IHSG Dibuka Melemah di Rp7.984, Jumat 6 Februari 2026: Faktor Penyebab dan Prospek Hari Ini
| (Foto IHSG dari Google Finansial) |
Faktor Penyebab
Penurunan IHSG hari ini utamanya dipengaruhi oleh koreksi di Wall Street serta bursa Asia Pasifik yang mayoritas memerah. Selain itu, laporan Moody's mempertahankan peringkat utang Indonesia di Baa2 namun menurunkan outlook dari stabil menjadi negatif, memicu aksi jual investor.

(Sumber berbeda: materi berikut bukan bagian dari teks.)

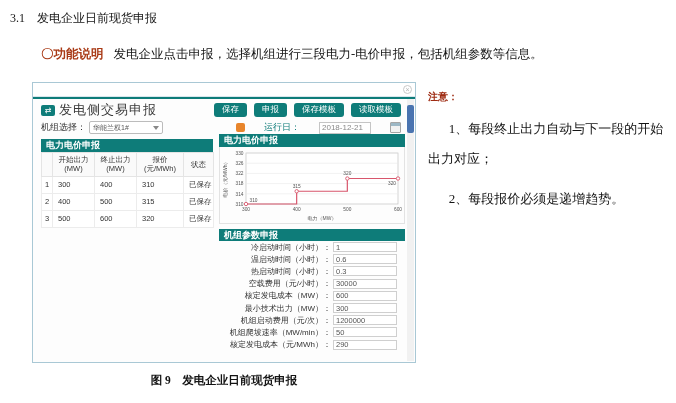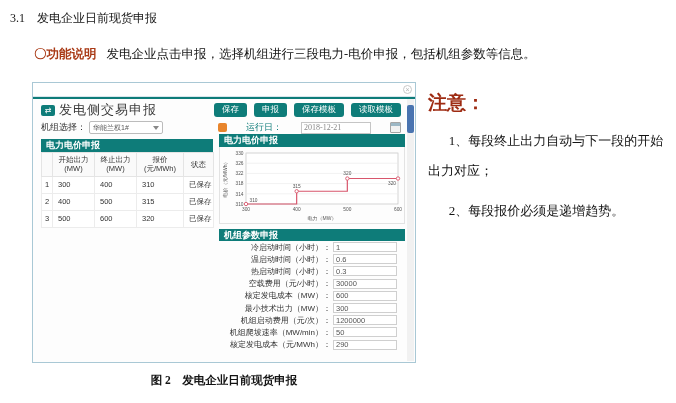"〇功能说明" .feature { left: 34px -> 41px }
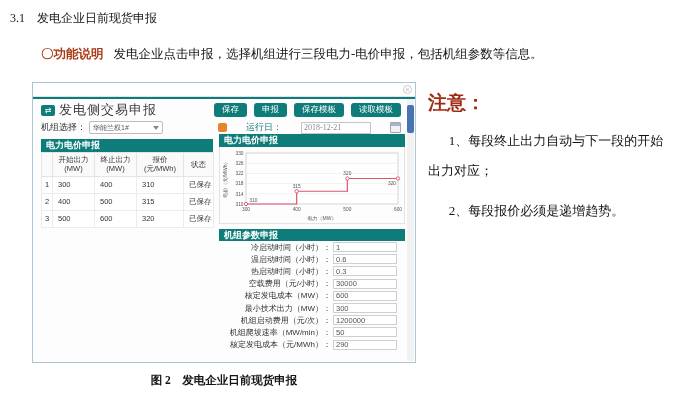"注意：" .notes-title { font-size: 19px -> 10px }
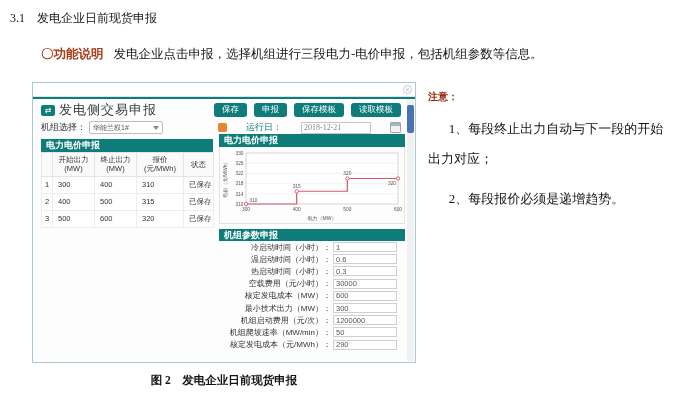"2018-12-21" .dateinput { font-family: Liberation Serif, serif -> Liberation Sans, sans-serif; width: 70px -> 52px }
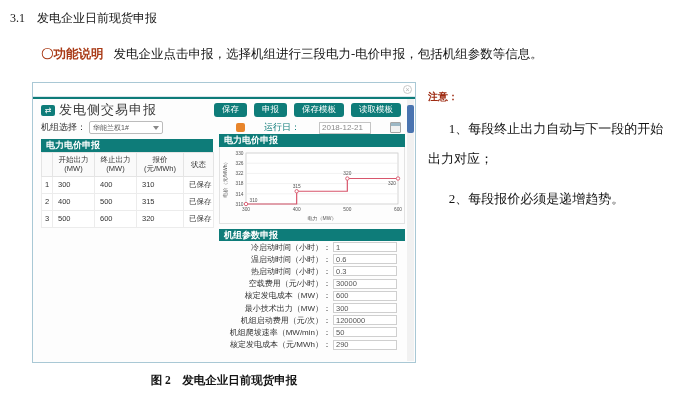"图 2 发电企业日前现货申报" div.caption { text: 2 -> 9 }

Pengaruh sentimen MSCI terkait free float dan transparansi kepemilikan saham juga masih membayangi dari minggu sebelumnya.
Performa Pasar
IHSG dibuka turun 158,83 poin atau sekitar 1-2% awal sesi, sempat menyentuh level terendah 7.888 dan tertinggi 8.000. Seluruh 11 sektor saham merah, dengan konsumer siklikal turun terdalam 2,98%, diikuti basic materials 2,33% dan energi 1,65%. Volume transaksi mencapai Rp3,5 triliun dengan 520 saham melemah versus 91 menguat.
Saham Unggulan dan Losers
Top gainers dipimpin FITT naik 21,05%; sementara losers seperti PIPA (-14,94%), FILM (-14,80%), dan PADI (-14%). Saham aktif bernilai tinggi: BBCA (Rp393 miliar, -0,64%), BMRI (Rp355 miliar), BUMI (Rp322 miliar).
Prospek Hari Ini
Analis memprediksi IHSG bertahan di support 7.900-8.030, dengan resistance 8.150-8.200; potensi stabilisasi jelang akhir pekan. Investor disarankan wait and see menanti data inflasi AS dan respons kebijakan domestik.